DATASET RECORDS -
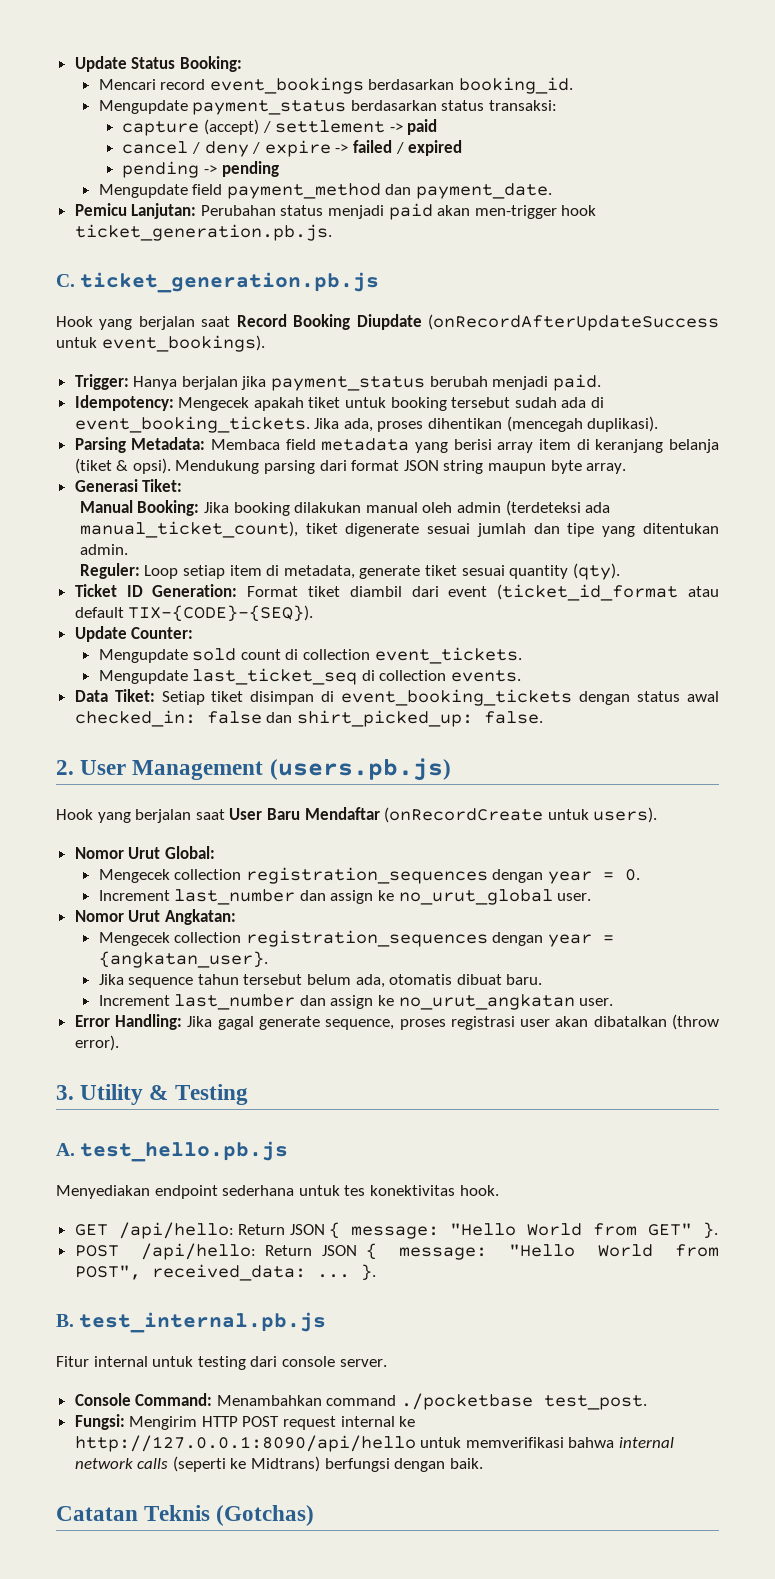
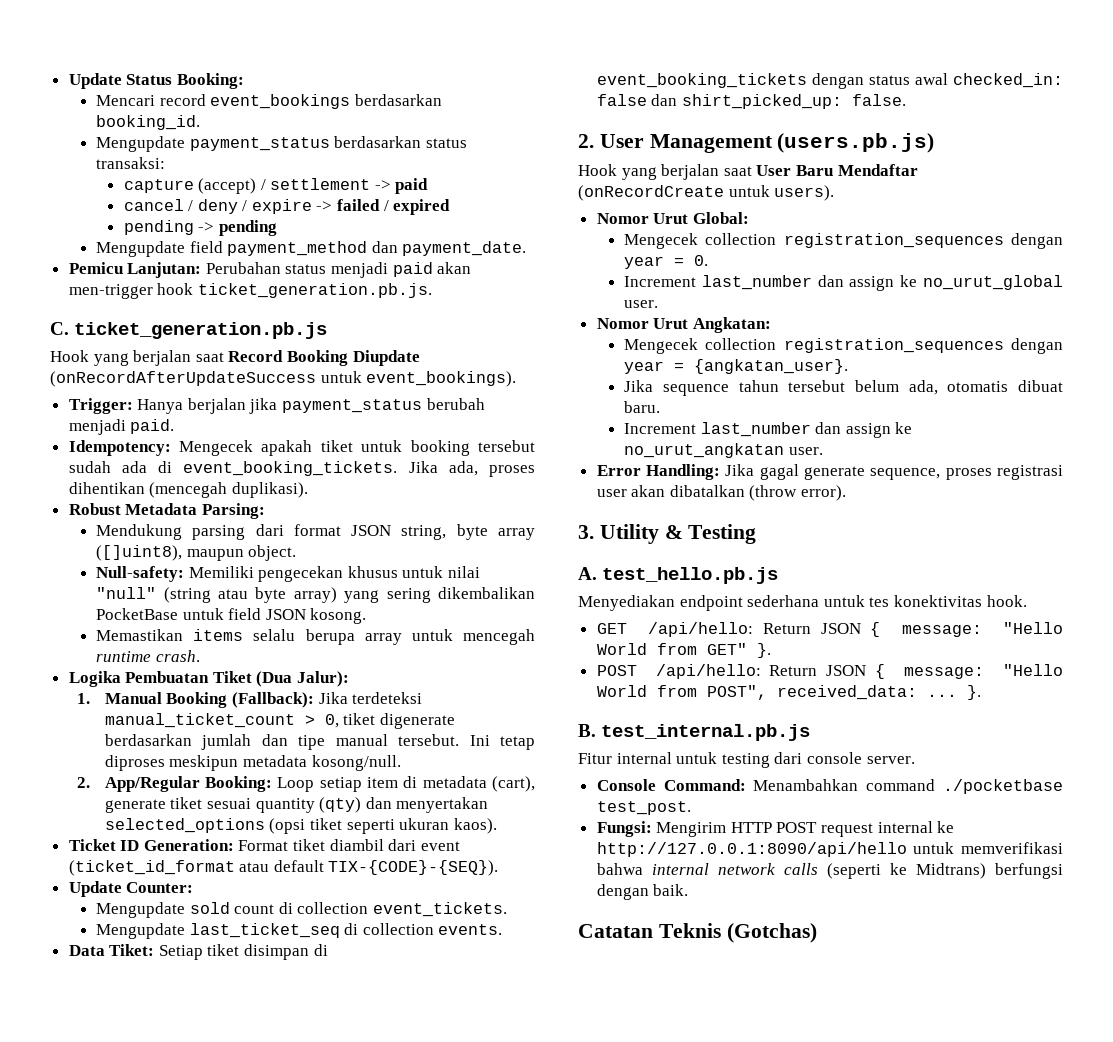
- Parsing Metadata: Membaca field metadata yang berisi array item di keranjang belanja (tiket & opsi). Mendukung parsing dari format JSON string maupun byte array.
- Generasi Tiket:
- Manual Booking: Jika booking dilakukan manual oleh admin (terdeteksi ada manual_ticket_count), tiket digenerate sesuai jumlah dan tipe yang ditentukan admin.
- Reguler: Loop setiap item di metadata, generate tiket sesuai quantity (qty).
+ Robust Metadata Parsing:
+ Mendukung parsing dari format JSON string, byte array ([]uint8), maupun object.
+ Null-safety: Memiliki pengecekan khusus untuk nilai "null" (string atau byte array) yang sering dikembalikan PocketBase untuk field JSON kosong.
+ Memastikan items selalu berupa array untuk mencegah runtime crash.
+ Logika Pembuatan Tiket (Dua Jalur):
+ 1. Manual Booking (Fallback): Jika terdeteksi manual_ticket_count > 0, tiket digenerate berdasarkan jumlah dan tipe manual tersebut. Ini tetap diproses meskipun metadata kosong/null.
+ 2. App/Regular Booking: Loop setiap item di metadata (cart), generate tiket sesuai quantity (qty) dan menyertakan selected_options (opsi tiket seperti ukuran kaos).

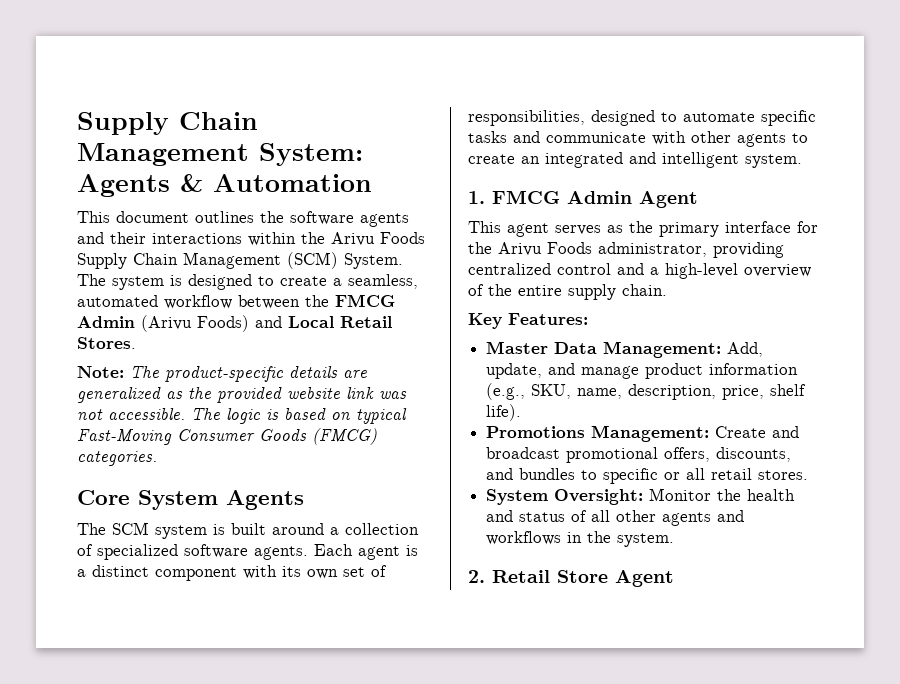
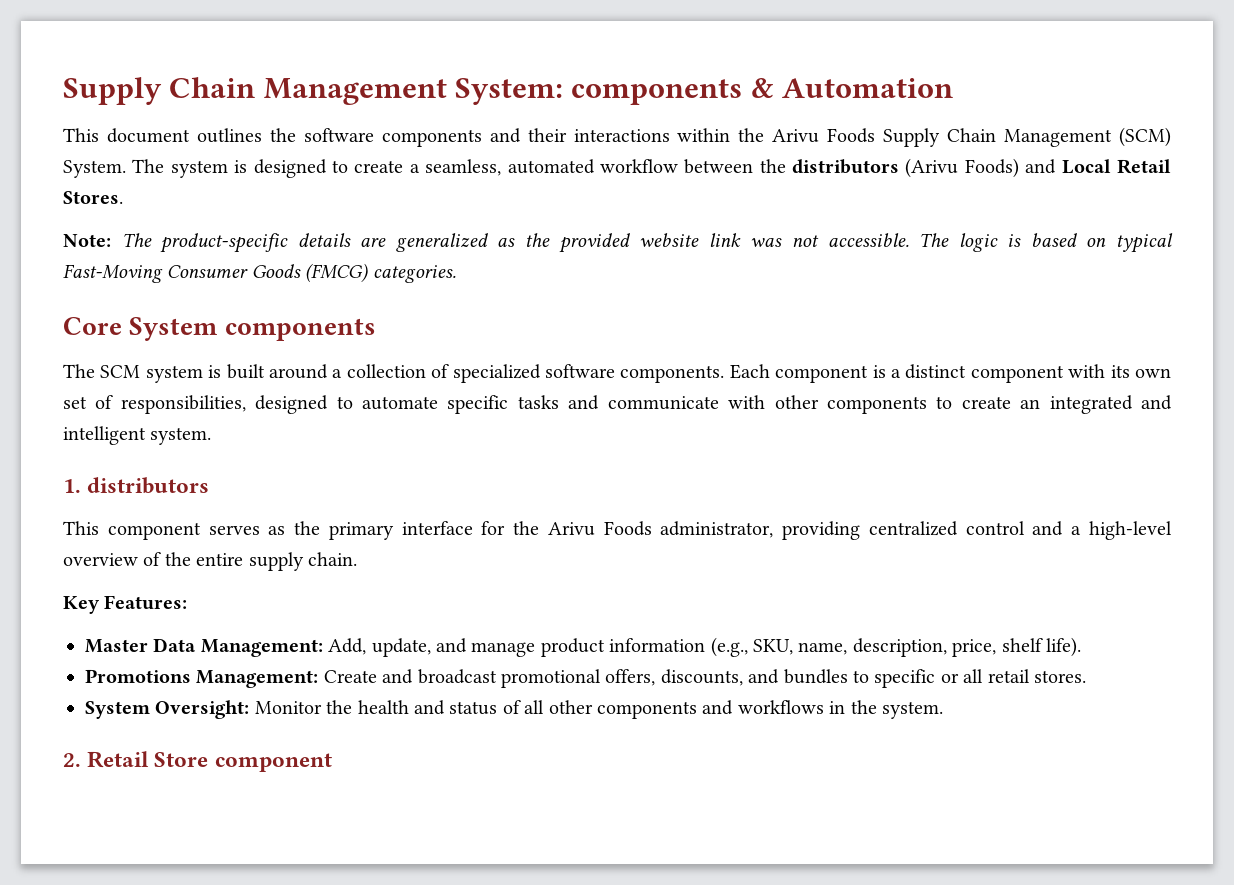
- Supply Chain Management System: Agents & Automation
+ Supply Chain Management System: components & Automation
- This document outlines the software agents and their interactions within the Arivu Foods Supply Chain Management (SCM) System.
+ This document outlines the software components and their interactions within the Arivu Foods Supply Chain Management (SCM) System.
- The system is designed to create a seamless, automated workflow between the FMCG Admin (Arivu Foods) and Local Retail Stores.
+ The system is designed to create a seamless, automated workflow between the distributors (Arivu Foods) and Local Retail Stores.
- Core System Agents
+ Core System components
- The SCM system is built around a collection of specialized software agents. Each agent is a distinct component with its own set of responsibilities, designed to automate specific tasks and communicate with other agents to create an integrated and intelligent system.
+ The SCM system is built around a collection of specialized software components. Each component is a distinct component with its own set of responsibilities, designed to automate specific tasks and communicate with other components to create an integrated and intelligent system.
- 1. FMCG Admin Agent
- This agent serves as the primary interface for the Arivu Foods administrator, providing centralized control and a high-level overview of the entire supply chain.
+ 1. distributors
+ This component serves as the primary interface for the Arivu Foods administrator, providing centralized control and a high-level overview of the entire supply chain.
- System Oversight: Monitor the health and status of all other agents and workflows in the system.
+ System Oversight: Monitor the health and status of all other components and workflows in the system.
- 2. Retail Store Agent
+ 2. Retail Store component

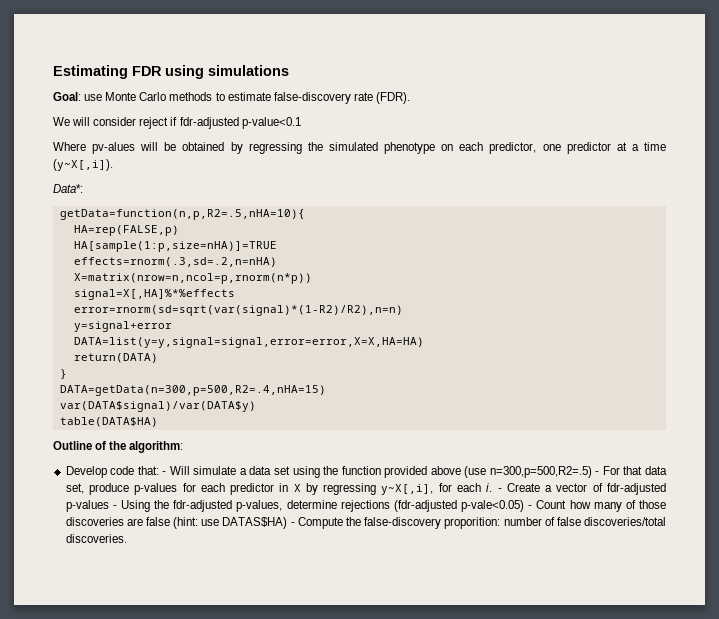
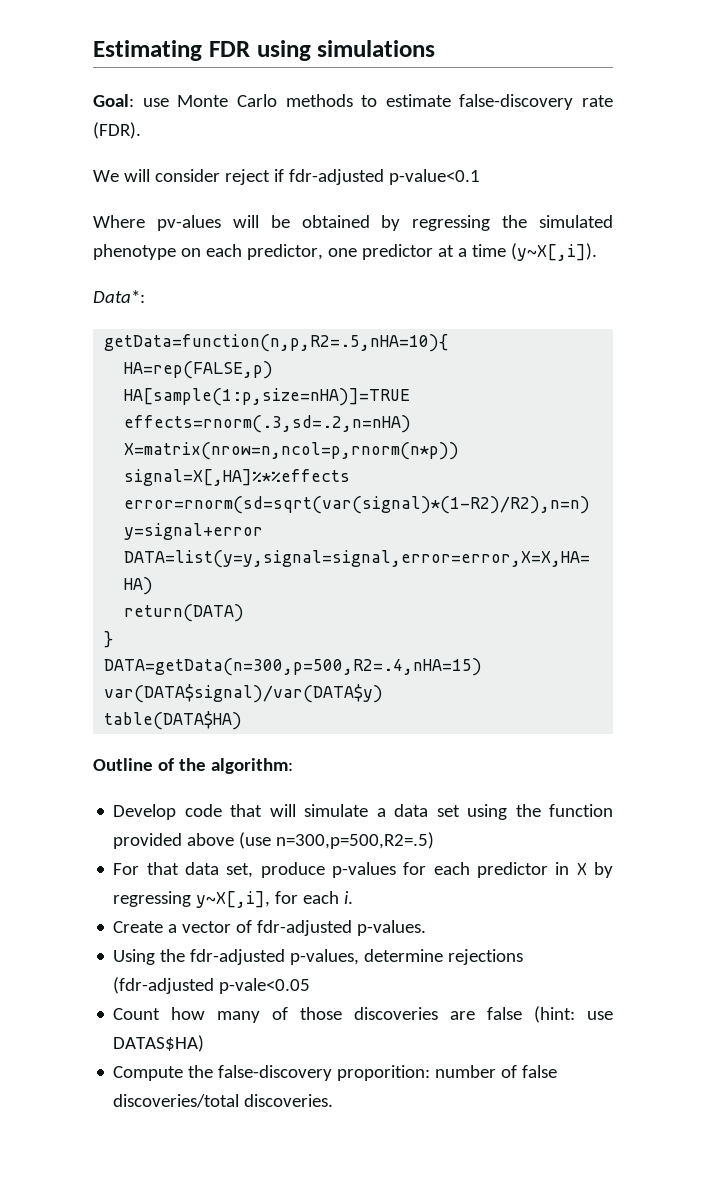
- Develop code that: - Will simulate a data set using the function provided above (use n=300,p=500,R2=.5) - For that data set, produce p-values for each predictor in X by regressing y~X[,i], for each i. - Create a vector of fdr-adjusted p-values - Using the fdr-adjusted p-values, determine rejections (fdr-adjusted p-vale<0.05) - Count how many of those discoveries are false (hint:
+ Develop code that will simulate a data set using the function provided above (use n=300,p=500,R2=.5)
+ For that data set, produce p-values for each predictor in X by regressing y~X[,i], for each i.
+ Create a vector of fdr-adjusted p-values.
+ Using the fdr-adjusted p-values, determine rejections (fdr-adjusted p-vale<0.05
+ Count how many of those discoveries are false (hint:
- use DATAS$HA) - Compute the false-discovery proporition:
+ use DATAS$HA)
+ Compute the false-discovery proporition:

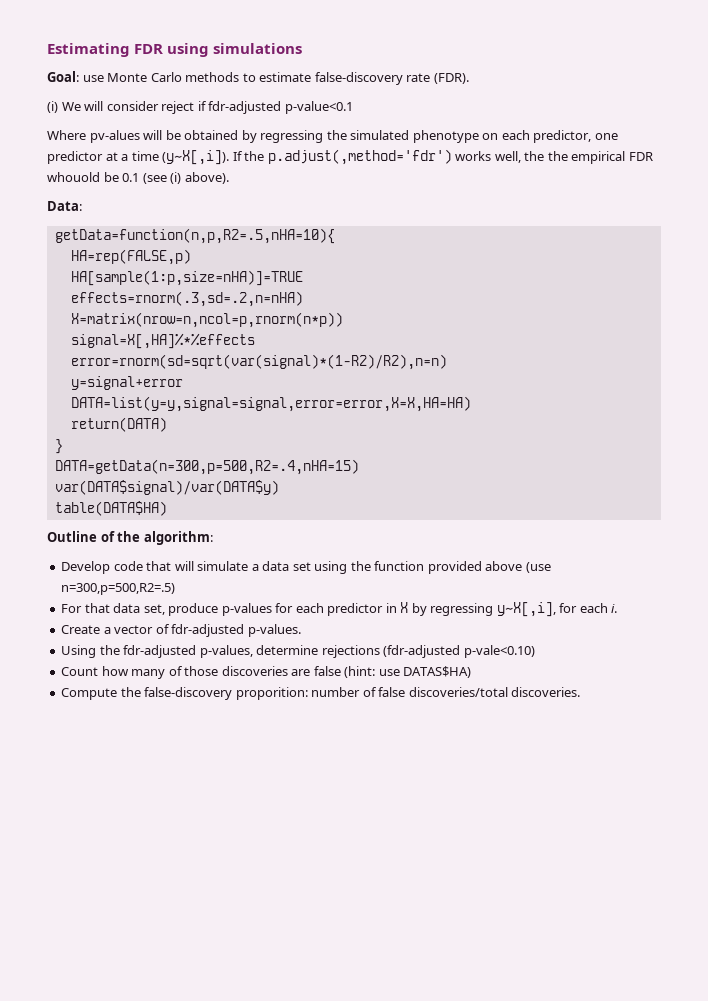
- We will consider reject if fdr-adjusted p-value<0.1
+ (i) We will consider reject if fdr-adjusted p-value<0.1
- Where pv-alues will be obtained by regressing the simulated phenotype on each predictor, one predictor at a time (y~X[,i]).
- Data*:
+ Where pv-alues will be obtained by regressing the simulated phenotype on each predictor, one predictor at a time (y~X[,i]). If the p.adjust(,method='fdr') works well, the the empirical FDR whouold be 0.1 (see (i) above).
+ Data:
- Using the fdr-adjusted p-values, determine rejections (fdr-adjusted p-vale<0.05
+ Using the fdr-adjusted p-values, determine rejections (fdr-adjusted p-vale<0.10)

DESCRIPTION OF THE TASK - Whatever else the listing above holds, retype exactly only the lines from the one containing "Core System components" to the one containing "- The SCM system", both ends kept.

COMPLETED EXERCISE -
+ Core System components
- The SCM system is built around a collection of specialized software agents. Each agent is a distinct component with its own set of responsibilities, designed to automate specific tasks and communicate with other agents to create an integrated and intelligent system.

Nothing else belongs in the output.